[Change listing data]
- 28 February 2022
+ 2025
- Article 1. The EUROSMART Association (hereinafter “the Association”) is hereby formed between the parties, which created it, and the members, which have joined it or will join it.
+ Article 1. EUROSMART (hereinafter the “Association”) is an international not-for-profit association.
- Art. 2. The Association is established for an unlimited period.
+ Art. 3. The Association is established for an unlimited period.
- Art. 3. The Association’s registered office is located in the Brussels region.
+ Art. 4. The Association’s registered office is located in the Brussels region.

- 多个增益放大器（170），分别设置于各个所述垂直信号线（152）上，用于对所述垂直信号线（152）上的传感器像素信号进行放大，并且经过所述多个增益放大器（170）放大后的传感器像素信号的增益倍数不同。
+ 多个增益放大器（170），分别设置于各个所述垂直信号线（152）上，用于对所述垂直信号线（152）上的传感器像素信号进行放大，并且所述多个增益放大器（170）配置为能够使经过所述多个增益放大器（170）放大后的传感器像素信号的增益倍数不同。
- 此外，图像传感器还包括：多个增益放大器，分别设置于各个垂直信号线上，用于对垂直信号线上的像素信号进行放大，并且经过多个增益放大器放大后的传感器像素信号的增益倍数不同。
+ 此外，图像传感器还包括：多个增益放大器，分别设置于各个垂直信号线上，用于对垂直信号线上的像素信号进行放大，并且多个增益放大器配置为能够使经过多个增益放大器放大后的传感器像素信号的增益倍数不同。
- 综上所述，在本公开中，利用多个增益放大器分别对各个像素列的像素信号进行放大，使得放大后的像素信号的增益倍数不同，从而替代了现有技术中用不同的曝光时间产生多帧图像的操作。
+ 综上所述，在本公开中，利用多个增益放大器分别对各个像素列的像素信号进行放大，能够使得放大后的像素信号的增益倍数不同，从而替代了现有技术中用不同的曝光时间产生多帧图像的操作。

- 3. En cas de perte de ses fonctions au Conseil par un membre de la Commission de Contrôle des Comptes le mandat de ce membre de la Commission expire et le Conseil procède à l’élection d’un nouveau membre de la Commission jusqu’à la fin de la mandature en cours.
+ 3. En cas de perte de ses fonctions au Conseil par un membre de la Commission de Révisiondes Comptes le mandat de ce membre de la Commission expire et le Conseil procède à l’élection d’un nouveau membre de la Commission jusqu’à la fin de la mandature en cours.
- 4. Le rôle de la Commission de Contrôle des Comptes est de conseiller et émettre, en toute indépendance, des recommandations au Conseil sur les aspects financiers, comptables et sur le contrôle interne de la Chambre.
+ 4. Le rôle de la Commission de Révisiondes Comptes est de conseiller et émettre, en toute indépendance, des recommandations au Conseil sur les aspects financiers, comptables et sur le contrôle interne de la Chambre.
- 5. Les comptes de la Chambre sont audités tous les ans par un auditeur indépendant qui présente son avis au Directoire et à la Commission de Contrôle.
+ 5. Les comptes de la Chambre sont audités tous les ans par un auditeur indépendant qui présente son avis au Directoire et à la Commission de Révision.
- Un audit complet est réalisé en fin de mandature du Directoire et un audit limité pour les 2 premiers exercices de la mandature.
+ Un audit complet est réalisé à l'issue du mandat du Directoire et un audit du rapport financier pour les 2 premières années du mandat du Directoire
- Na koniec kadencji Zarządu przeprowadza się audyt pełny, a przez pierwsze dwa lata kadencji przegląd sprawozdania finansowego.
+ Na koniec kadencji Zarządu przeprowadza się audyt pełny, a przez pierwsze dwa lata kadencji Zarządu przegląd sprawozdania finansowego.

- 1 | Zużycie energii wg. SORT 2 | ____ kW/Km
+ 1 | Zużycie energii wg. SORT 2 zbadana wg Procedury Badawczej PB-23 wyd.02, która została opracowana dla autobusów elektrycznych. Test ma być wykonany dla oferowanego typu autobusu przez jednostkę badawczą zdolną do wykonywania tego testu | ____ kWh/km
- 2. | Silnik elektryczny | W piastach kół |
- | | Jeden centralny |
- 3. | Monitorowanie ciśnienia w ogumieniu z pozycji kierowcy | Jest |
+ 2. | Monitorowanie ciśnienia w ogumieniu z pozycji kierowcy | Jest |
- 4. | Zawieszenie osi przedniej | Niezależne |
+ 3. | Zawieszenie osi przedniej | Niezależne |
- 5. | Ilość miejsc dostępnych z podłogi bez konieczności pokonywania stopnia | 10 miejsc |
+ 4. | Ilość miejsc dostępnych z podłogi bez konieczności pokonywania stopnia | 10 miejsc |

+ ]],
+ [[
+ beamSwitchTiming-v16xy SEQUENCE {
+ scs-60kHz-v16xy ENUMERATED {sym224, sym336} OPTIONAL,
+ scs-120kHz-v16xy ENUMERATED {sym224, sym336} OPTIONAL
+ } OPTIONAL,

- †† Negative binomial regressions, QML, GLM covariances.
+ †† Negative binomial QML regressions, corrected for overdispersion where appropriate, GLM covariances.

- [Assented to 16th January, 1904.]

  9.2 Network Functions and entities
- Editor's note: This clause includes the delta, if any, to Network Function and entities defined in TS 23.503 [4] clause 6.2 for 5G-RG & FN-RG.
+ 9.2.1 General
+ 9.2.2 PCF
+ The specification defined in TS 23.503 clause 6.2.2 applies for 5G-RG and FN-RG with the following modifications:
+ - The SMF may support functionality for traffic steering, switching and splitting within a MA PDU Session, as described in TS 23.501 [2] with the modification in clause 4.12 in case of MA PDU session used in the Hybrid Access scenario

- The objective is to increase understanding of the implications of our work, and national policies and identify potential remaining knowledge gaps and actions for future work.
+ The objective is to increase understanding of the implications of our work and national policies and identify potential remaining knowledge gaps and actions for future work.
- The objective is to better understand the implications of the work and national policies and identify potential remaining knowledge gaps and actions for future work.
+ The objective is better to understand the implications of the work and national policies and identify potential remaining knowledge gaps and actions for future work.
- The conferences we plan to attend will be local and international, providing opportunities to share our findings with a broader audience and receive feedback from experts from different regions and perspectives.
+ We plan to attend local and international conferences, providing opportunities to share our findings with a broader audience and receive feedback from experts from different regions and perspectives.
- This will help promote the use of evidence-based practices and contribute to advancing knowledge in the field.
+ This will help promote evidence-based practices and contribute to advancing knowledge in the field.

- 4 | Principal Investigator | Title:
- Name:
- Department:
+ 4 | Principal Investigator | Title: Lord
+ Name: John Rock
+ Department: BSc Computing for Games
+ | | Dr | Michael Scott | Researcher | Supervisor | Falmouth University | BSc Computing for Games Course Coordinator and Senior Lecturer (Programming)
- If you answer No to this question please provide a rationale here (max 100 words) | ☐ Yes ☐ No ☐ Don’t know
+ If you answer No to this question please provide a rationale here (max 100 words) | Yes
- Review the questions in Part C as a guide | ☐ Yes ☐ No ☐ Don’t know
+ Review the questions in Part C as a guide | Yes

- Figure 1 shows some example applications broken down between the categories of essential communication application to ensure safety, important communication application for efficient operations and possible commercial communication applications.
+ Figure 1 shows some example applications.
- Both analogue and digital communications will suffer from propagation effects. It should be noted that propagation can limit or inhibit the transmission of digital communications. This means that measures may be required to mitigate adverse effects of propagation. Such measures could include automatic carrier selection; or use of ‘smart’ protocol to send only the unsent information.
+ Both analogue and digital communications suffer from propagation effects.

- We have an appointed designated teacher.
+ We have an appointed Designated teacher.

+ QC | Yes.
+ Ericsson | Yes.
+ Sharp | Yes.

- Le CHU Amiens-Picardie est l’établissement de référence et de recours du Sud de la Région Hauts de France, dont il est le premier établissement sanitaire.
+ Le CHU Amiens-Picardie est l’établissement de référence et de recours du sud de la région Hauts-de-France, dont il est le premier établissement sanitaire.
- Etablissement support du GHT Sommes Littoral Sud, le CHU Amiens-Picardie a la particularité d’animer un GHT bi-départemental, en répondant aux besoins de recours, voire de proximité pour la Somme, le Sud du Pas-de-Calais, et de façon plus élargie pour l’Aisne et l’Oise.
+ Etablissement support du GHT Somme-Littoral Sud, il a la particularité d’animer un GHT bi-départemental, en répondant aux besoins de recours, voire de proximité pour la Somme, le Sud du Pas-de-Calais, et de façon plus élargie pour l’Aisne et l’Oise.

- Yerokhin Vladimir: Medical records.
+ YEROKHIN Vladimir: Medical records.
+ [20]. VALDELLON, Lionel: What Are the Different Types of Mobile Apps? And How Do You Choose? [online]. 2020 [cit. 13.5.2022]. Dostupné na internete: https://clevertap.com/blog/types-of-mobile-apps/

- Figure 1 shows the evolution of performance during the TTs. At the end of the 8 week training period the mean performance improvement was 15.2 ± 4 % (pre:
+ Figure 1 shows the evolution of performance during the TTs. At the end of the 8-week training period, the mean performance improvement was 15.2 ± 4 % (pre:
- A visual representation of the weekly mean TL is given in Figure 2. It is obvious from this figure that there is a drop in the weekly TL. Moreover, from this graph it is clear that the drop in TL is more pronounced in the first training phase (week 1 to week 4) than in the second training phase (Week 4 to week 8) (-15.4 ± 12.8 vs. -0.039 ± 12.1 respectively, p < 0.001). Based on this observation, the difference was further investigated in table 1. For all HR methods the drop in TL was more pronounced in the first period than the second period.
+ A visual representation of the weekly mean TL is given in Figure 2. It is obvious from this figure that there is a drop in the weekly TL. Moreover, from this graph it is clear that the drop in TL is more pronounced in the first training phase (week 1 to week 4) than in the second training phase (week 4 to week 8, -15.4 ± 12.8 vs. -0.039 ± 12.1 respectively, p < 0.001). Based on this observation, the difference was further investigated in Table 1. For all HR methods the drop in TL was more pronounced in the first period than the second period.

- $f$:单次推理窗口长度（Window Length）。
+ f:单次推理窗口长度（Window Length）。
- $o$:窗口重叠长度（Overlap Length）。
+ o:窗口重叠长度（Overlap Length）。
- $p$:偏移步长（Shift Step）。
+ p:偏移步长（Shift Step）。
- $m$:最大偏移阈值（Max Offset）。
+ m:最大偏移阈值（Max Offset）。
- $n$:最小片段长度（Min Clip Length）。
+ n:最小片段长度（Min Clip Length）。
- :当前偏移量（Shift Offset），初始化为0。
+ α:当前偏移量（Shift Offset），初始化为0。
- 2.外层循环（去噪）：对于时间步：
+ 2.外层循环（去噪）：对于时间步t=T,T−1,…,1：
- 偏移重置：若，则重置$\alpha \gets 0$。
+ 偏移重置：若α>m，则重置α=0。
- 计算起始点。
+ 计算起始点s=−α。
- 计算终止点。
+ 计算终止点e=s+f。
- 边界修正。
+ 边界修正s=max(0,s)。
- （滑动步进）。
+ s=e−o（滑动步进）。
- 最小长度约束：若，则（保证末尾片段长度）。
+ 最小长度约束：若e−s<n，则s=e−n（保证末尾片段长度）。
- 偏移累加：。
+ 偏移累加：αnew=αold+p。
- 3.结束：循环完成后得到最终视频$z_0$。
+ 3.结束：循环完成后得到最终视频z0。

Task requirements:
The answer consists of every line above in which the word "Clip" occurs.

Result of the task:
- $n$:最小片段长度（Min Clip Length）。
+ n:最小片段长度（Min Clip Length）。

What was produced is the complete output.